• **WHAT YOU HAVE TO DO**
Give the data again in full, without pictures.

------------------------

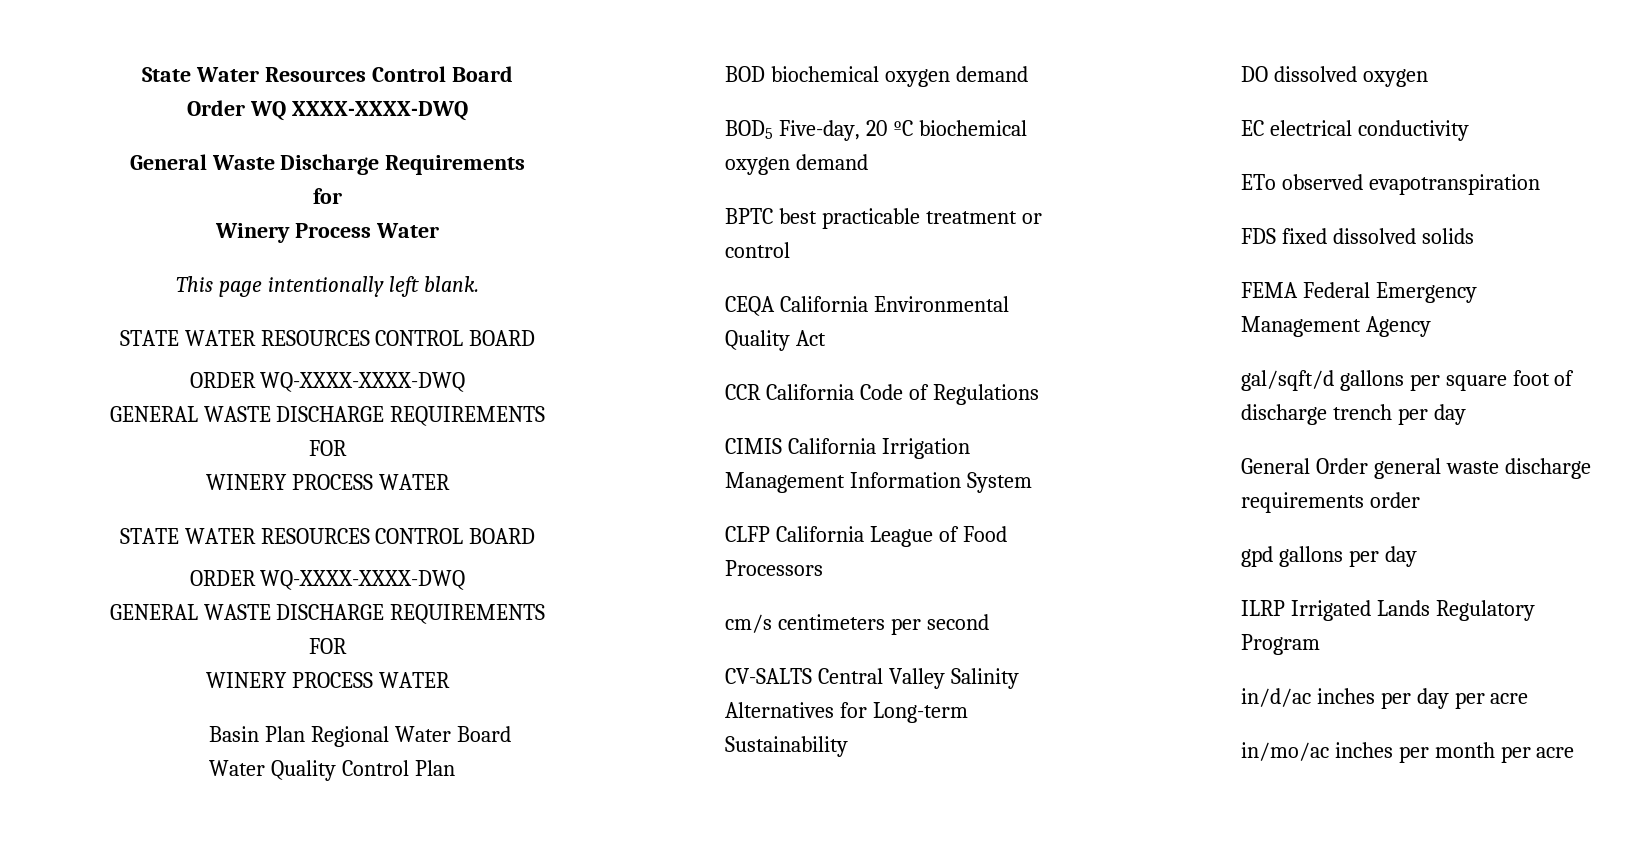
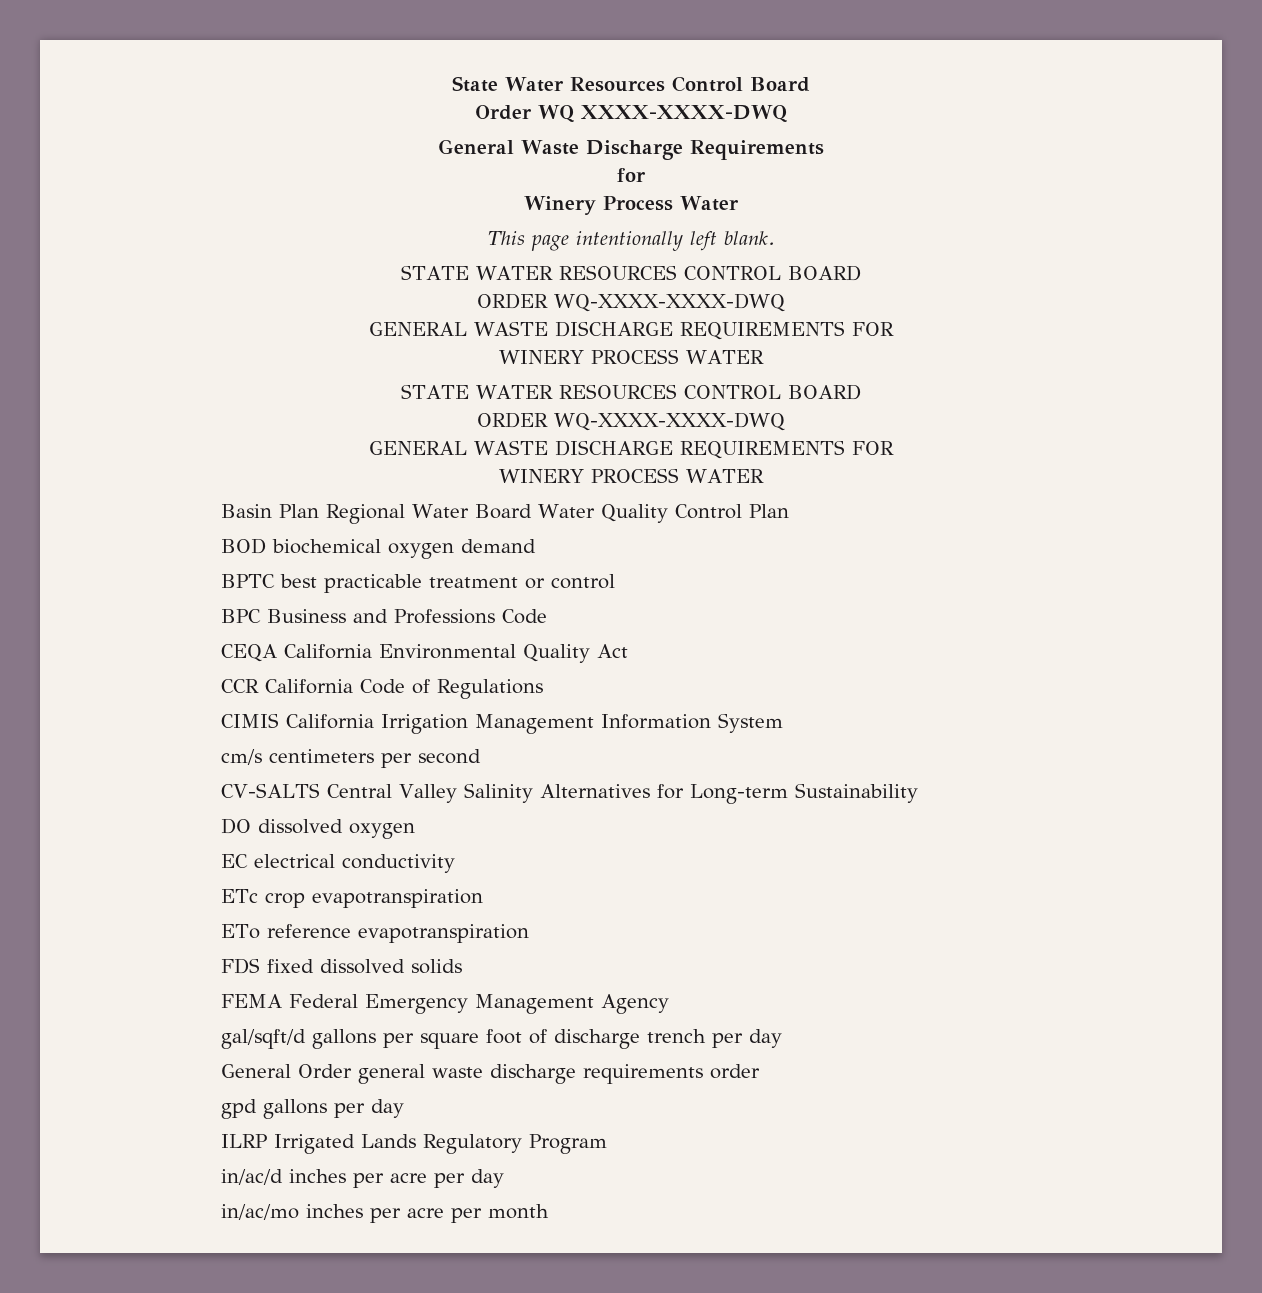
- BOD5 Five-day, 20 ºC biochemical oxygen demand
+ BPC Business and Professions Code
- CLFP California League of Food Processors
+ ETc crop evapotranspiration
- ETo observed evapotranspiration
+ ETo reference evapotranspiration
- in/d/ac inches per day per acre
- in/mo/ac inches per month per acre
+ in/ac/d inches per acre per day
+ in/ac/mo inches per acre per month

------------------------

• **ANSWER TO THIS TASK**
- BOD5 Five-day, 20 ºC biochemical oxygen demand
+ BPC Business and Professions Code
- CLFP California League of Food Processors
+ ETc crop evapotranspiration
- ETo observed evapotranspiration
+ ETo reference evapotranspiration
- in/d/ac inches per day per acre
- in/mo/ac inches per month per acre
+ in/ac/d inches per acre per day
+ in/ac/mo inches per acre per month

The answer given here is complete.